Perubahan Iklim Menambahkan Sebulan Nilai Hari Ekstra Panas dalam Setahun yang Lalu

Selama setahun terakhir dengan suhu yang mencatat rekor pada tingkat yang memecahkan rekor, rata-rata orang di Bumi mengalami 26 hari lebih dengan suhu yang tidak normal tinggi daripada seharusnya, jika bukan karena perubahan iklim yang disebabkan oleh manusia, kata para ilmuwan pada hari Selasa.

Dua belas bulan terakhir ini merupakan yang terpanas yang pernah diukur di planet ini, dan pembakaran bahan bakar fosil, yang telah menambahkan jumlah besar gas penyimpan panas ke atmosfer, adalah salah satu alasan utamanya. Hampir 80 persen populasi dunia mengalami setidaknya 31 hari dengan suhu yang tidak biasa sejak Mei tahun lalu sebagai akibat dari pemanasan yang disebabkan oleh manusia, temuan analisis para peneliti.

Secara hipotetis, jika kita tidak memanaskan bumi ke keadaannya saat ini, jumlah hari-hari dengan suhu yang tidak biasa akan jauh lebih sedikit, perkiraan para ilmuwan menggunakan pemodelan matematika iklim global.

Perbedaan yang tepat bervariasi dari tempat ke tempat. Di beberapa negara, hanya dua atau tiga minggu, temuan para peneliti. Di negara lain, termasuk Kolombia, Indonesia, dan Rwanda, perbedaannya lebih dari 120 hari.

“Itu adalah banyak beban yang telah kita berikan pada masyarakat,” kata salah satu peneliti yang melakukan analisis baru ini, Andrew Pershing, wakil presiden untuk ilmu pengetahuan di Climate Central, sebuah organisasi riset dan berita nirlaba yang berbasis di Princeton, N.J., menambahkan, “Itu adalah banyak beban yang telah kita berikan pada alam.” Di beberapa bagian Amerika Selatan dan Afrika, katanya, itu berarti “120 hari yang seharusnya tidak ada tanpa perubahan iklim.”

Saat ini, iklim dunia berubah ke arah fase La Niña dari pola siklus yang dikenal sebagai El Niño-Southern Oscillation. Biasanya menandakan suhu yang lebih dingin secara rata-rata. Meskipun demikian, panas baru-baru ini dapat memiliki efek berdampak pada cuaca dan badai di beberapa tempat selama beberapa bulan ke depan. Peramal memperkirakan bahwa musim badai Atlantik tahun ini akan sangat aktif, sebagian karena suhu air laut tempat badai terbentuk telah sangat hangat.

Analisis yang dikeluarkan pada hari Selasa adalah kolaborasi antara beberapa kelompok: Climate Central, Red Cross Red Crescent Climate Centre, dan World Weather Attribution, sebuah inisiatif ilmiah yang mengkaji episode cuaca ekstrem. Para penulis laporan tersebut menganggap suhu harian tertentu sebagai tinggi secara tidak normal di lokasi tertentu jika melebihi 90 persen dari suhu harian yang tercatat di sana antara tahun 1991 hingga 2020.

Rata-rata orang Amerika mengalami 39 hari dengan suhu tersebut sebagai akibat dari perubahan iklim sejak Mei tahun lalu, temuan laporan tersebut. Itu adalah 19 hari lebih banyak daripada di dunia hipotetis tanpa pemanasan yang disebabkan oleh manusia.
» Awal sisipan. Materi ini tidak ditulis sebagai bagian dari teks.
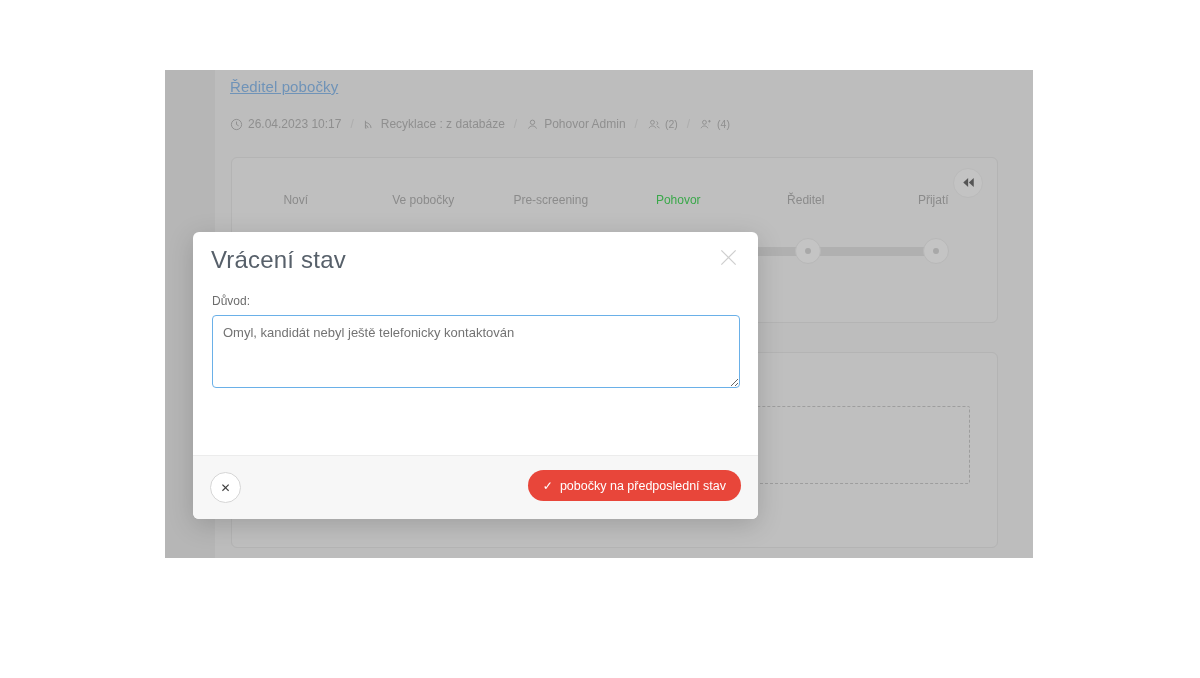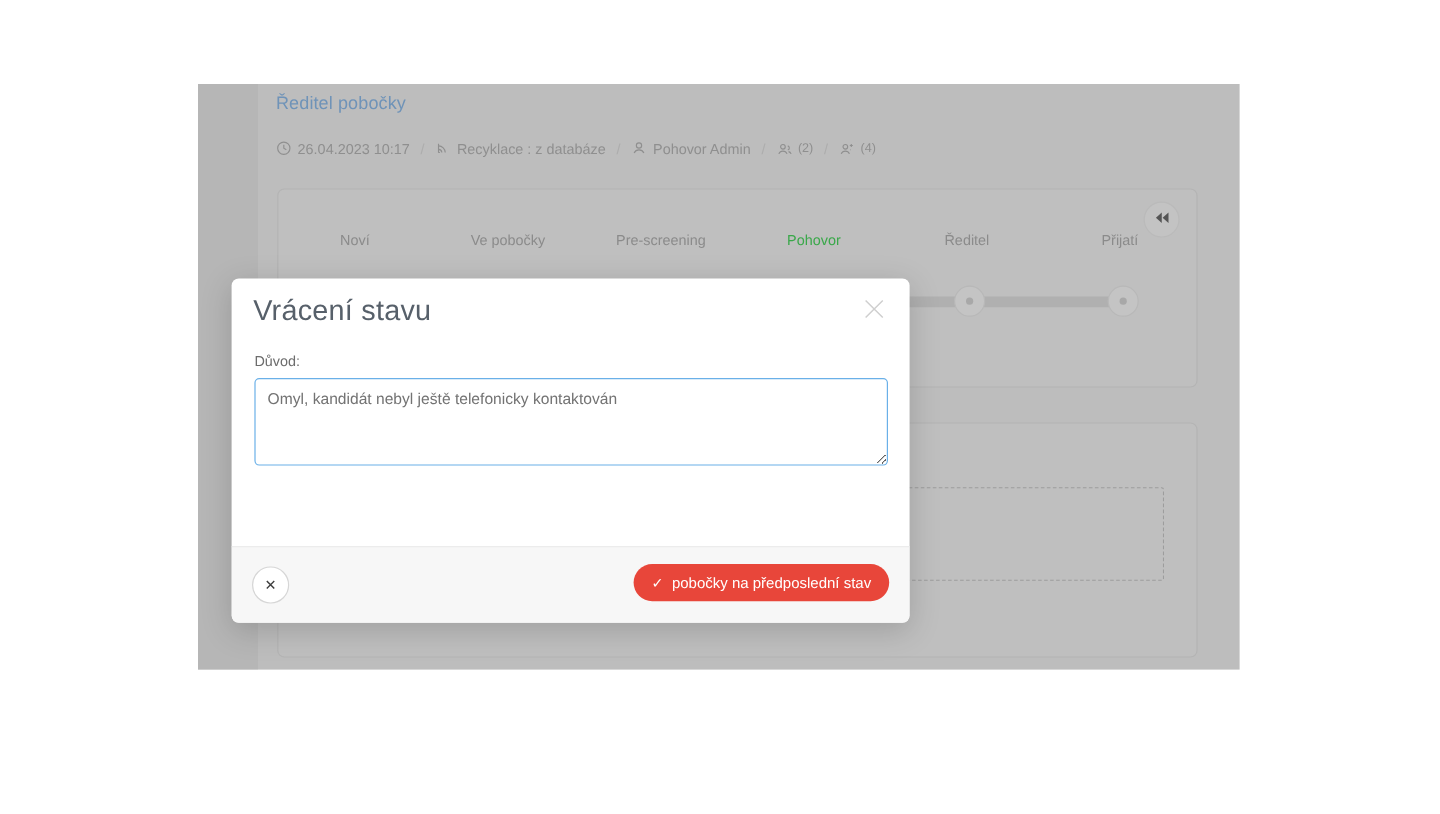"Ředitel pobočky" #job-title { text-decoration: none -> underline }
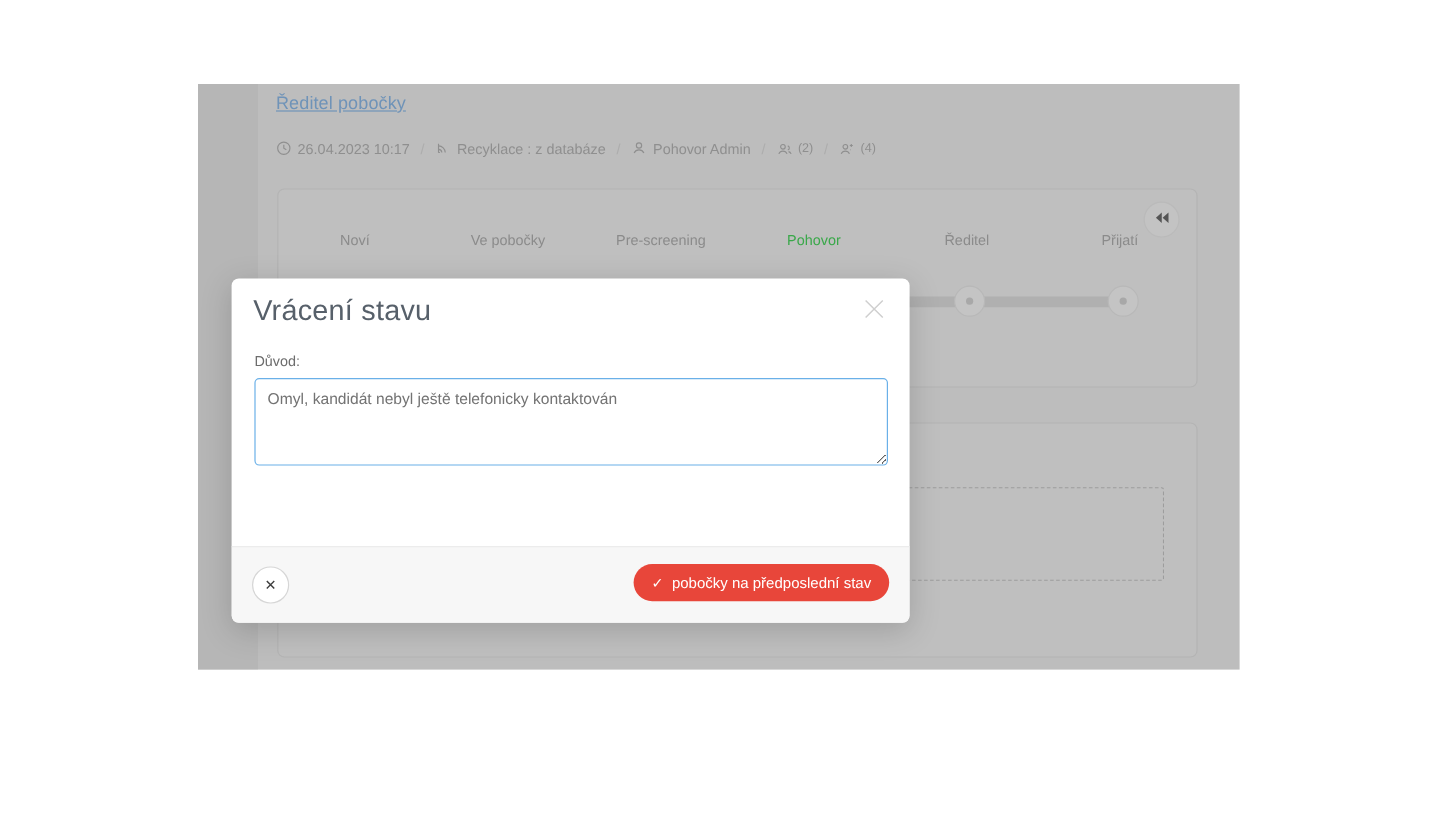"26.04.2023 10:17" .meta-item { align-items: none -> center }
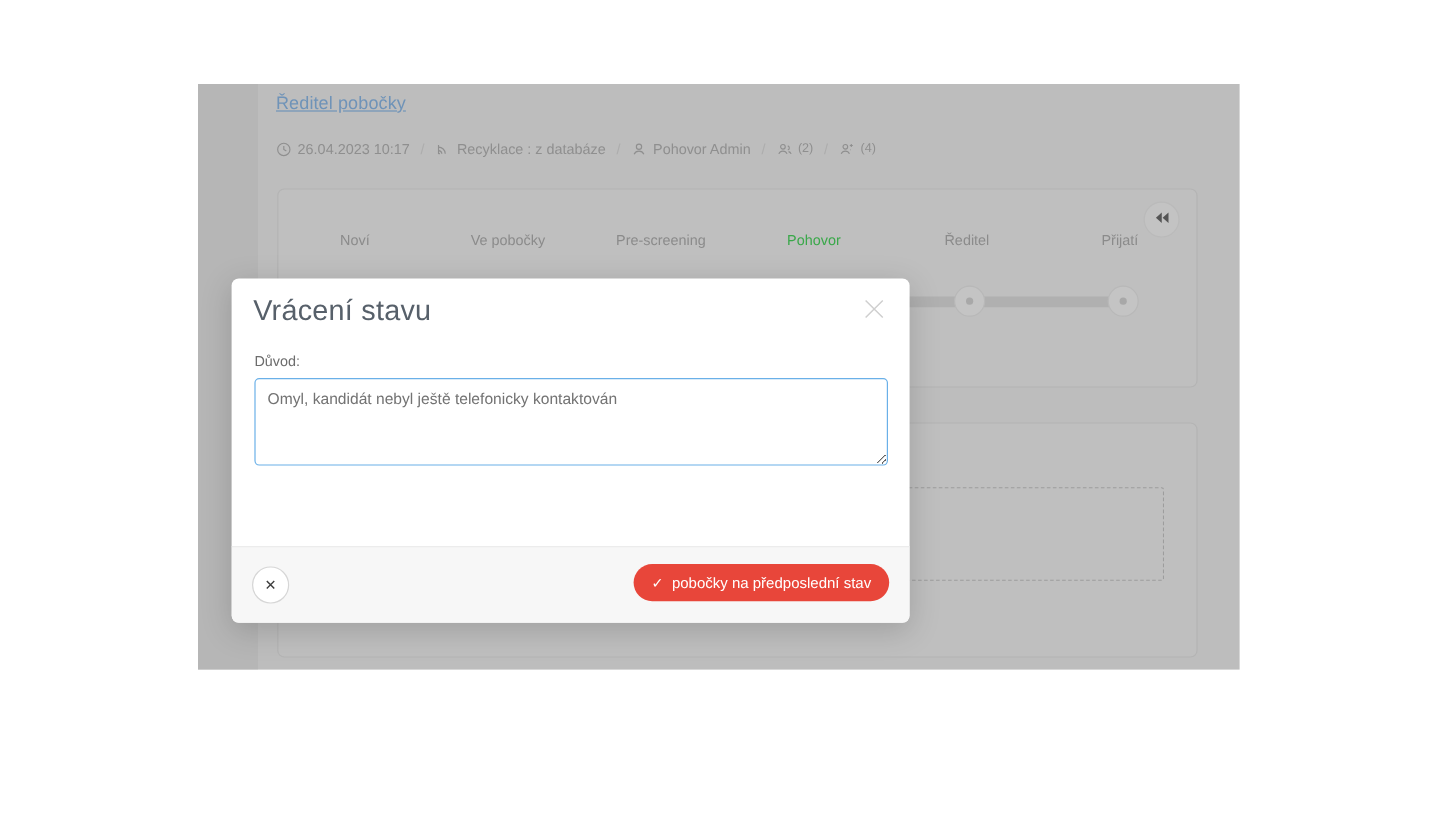"Vrácení stavu" div { text: stavu -> stav }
Di beberapa negara bagian, termasuk Arizona dan New Mexico di Barat Daya dan Washington dan Oregon di Barat Laut, perbedaannya adalah 30 hari atau lebih, satu bulan penuh tambahan.

Para ilmuwan juga menghitung berapa banyak gelombang panas ekstrim yang telah dialami planet ini sejak Mei tahun lalu. Mereka mendefinisikan ini sebagai episode suhu yang tidak lazim di area luas, berlangsung tiga atau lebih hari, dengan kerugian nyawa yang signifikan atau gangguan terhadap infrastruktur dan industri.

Secara total, para peneliti mengidentifikasi 76 episode tersebut dalam setahun terakhir, memengaruhi 90 negara, di setiap benua kecuali Antarktika. Ada gelombang panas yang menyiksa di India musim semi lalu. Ada panas ekstrem yang memperparah kebakaran hutan dan memberatkan jaringan listrik di Amerika Utara, Eropa, dan Asia Timur musim panas lalu. Dan, sudah tahun ini, telah ada panas berlebihan dari Afrika hingga Timur Tengah ke Asia Tenggara.